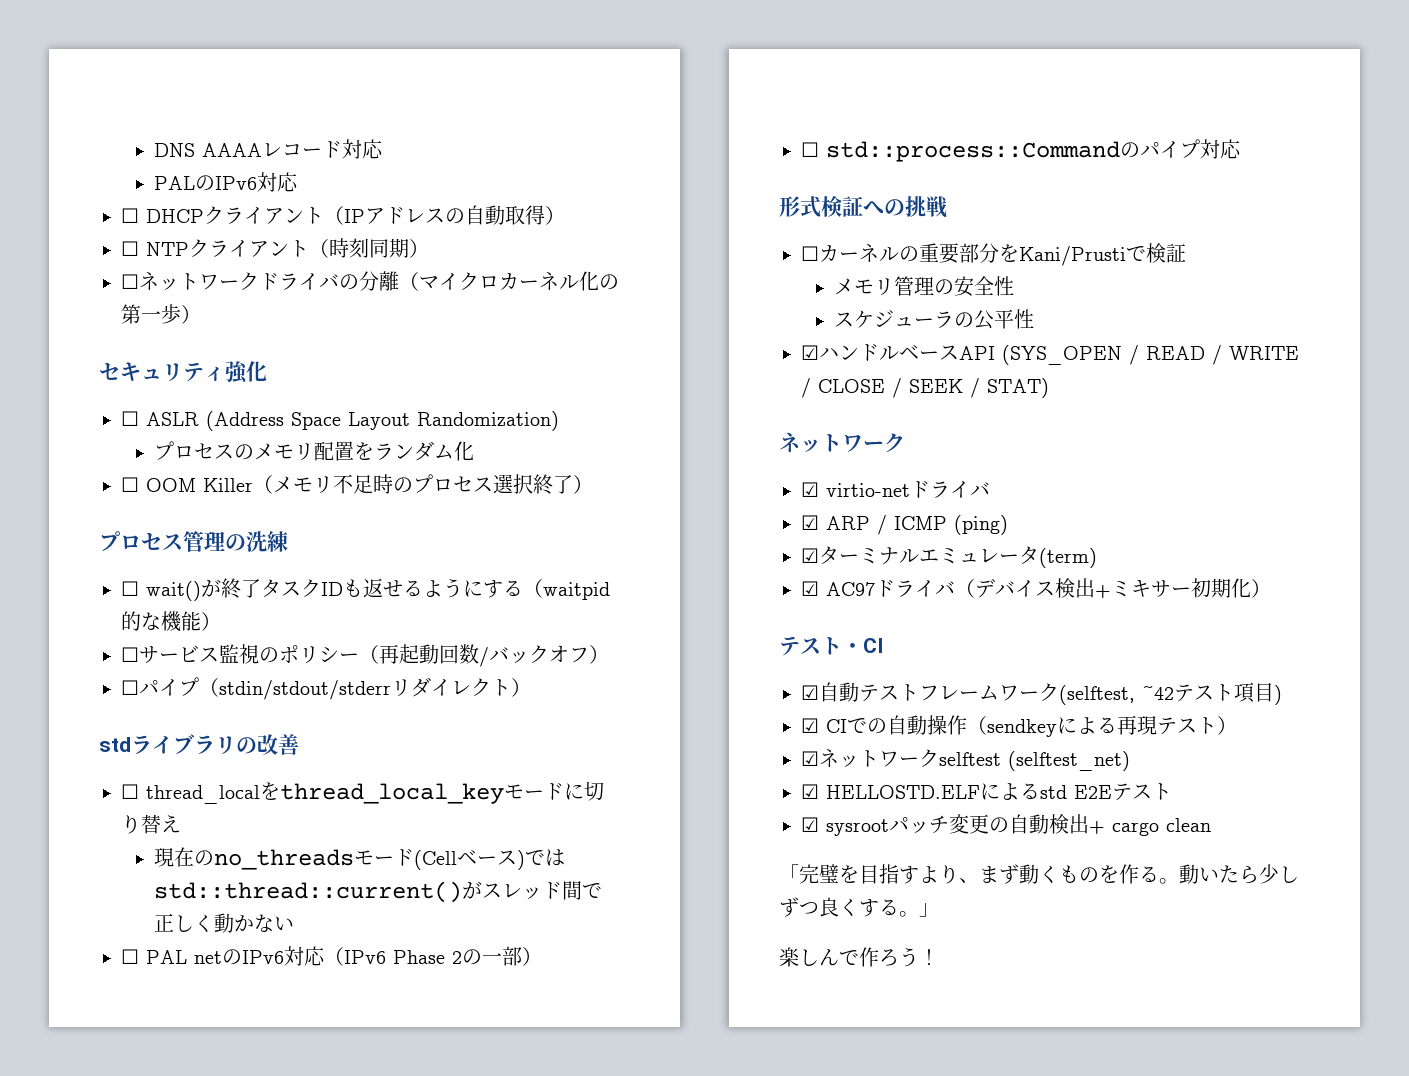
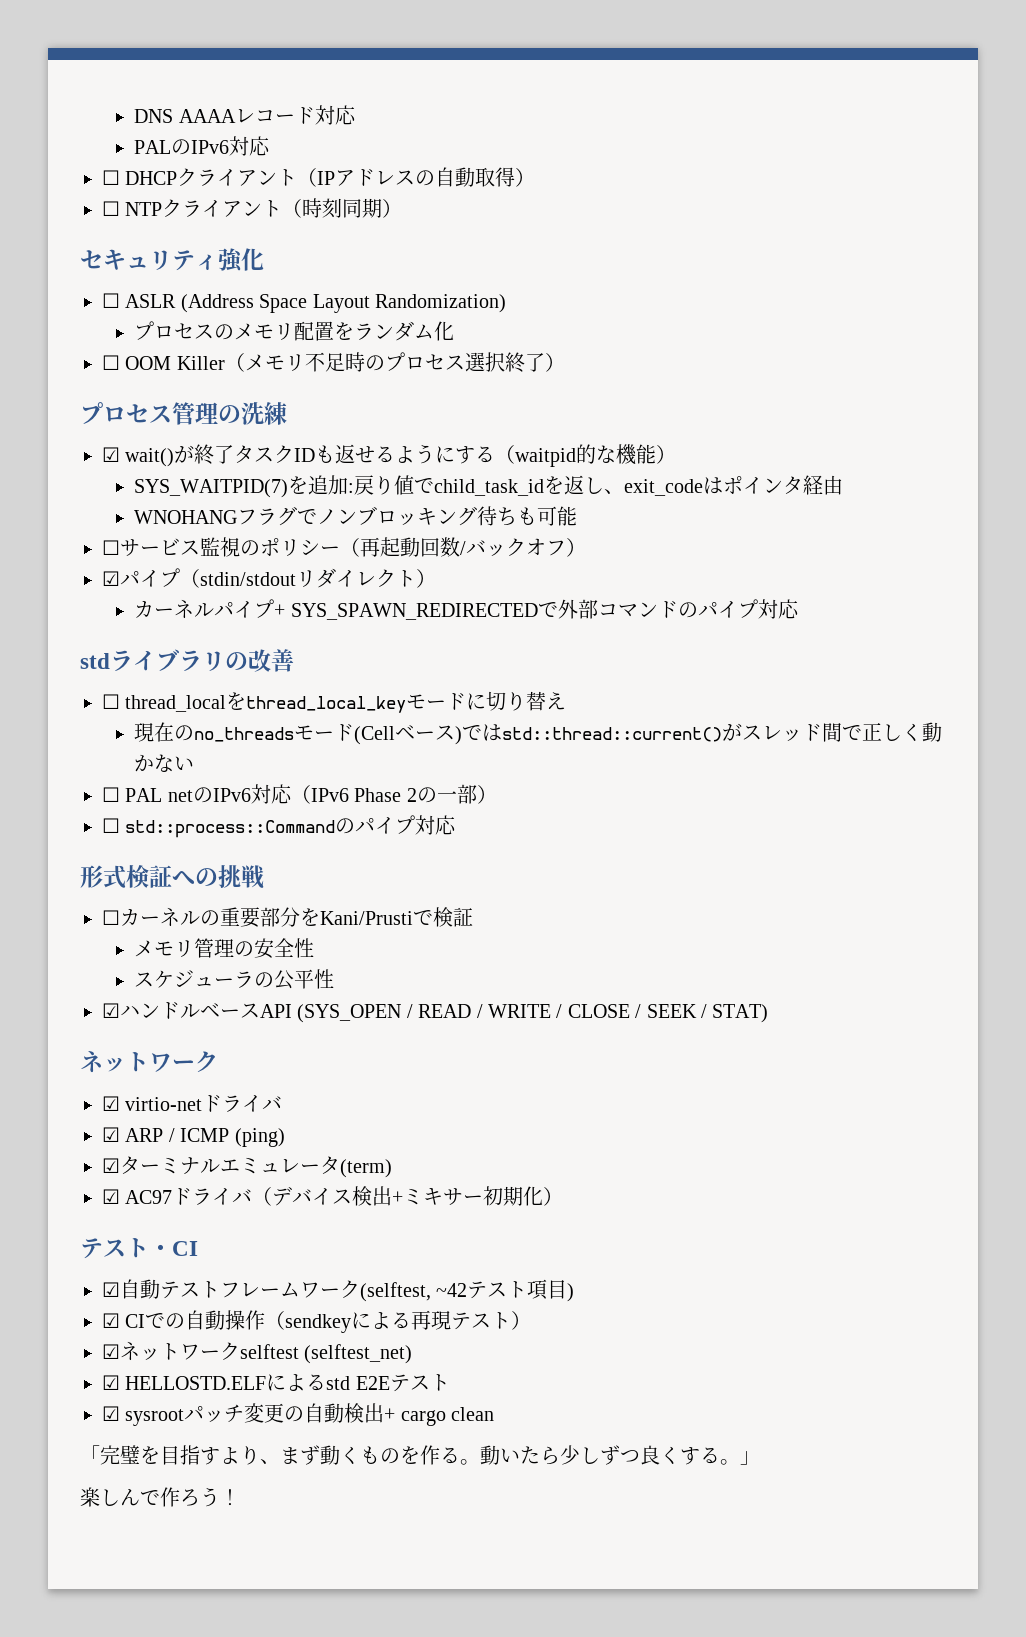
- ☐ネットワークドライバの分離（マイクロカーネル化の第一歩）
- ☐ wait()が終了タスクIDも返せるようにする（waitpid的な機能）
+ ☑ wait()が終了タスクIDも返せるようにする（waitpid的な機能）
+ SYS_WAITPID(7)を追加:戻り値でchild_task_idを返し、exit_codeはポインタ経由
+ WNOHANGフラグでノンブロッキング待ちも可能
- ☐パイプ（stdin/stdout/stderrリダイレクト）
+ ☑パイプ（stdin/stdoutリダイレクト）
+ カーネルパイプ+ SYS_SPAWN_REDIRECTEDで外部コマンドのパイプ対応

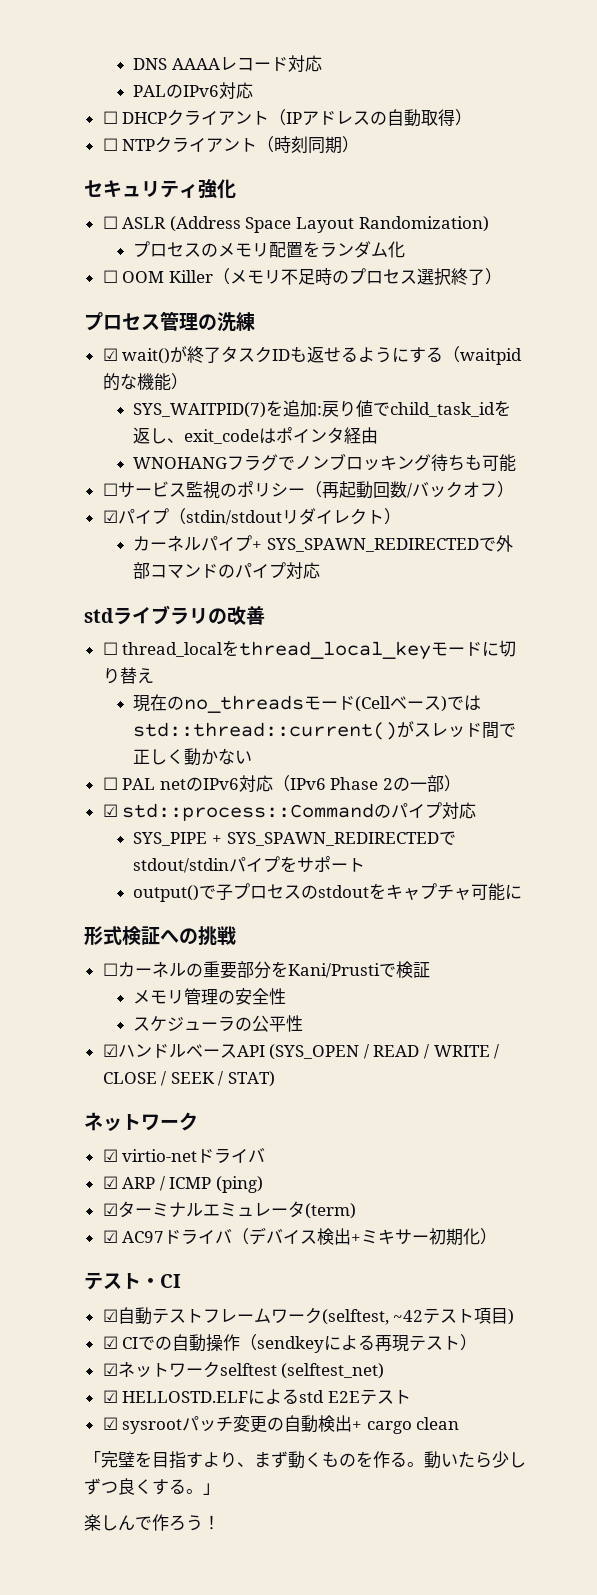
- ☐ std::process::Commandのパイプ対応
+ ☑ std::process::Commandのパイプ対応
+ SYS_PIPE + SYS_SPAWN_REDIRECTEDでstdout/stdinパイプをサポート
+ output()で子プロセスのstdoutをキャプチャ可能に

──────

== What you will do ==
Using the material above, copy every line in which the string "Commandのパイプ対応" occurs.

== Response ==
- ☐ std::process::Commandのパイプ対応
+ ☑ std::process::Commandのパイプ対応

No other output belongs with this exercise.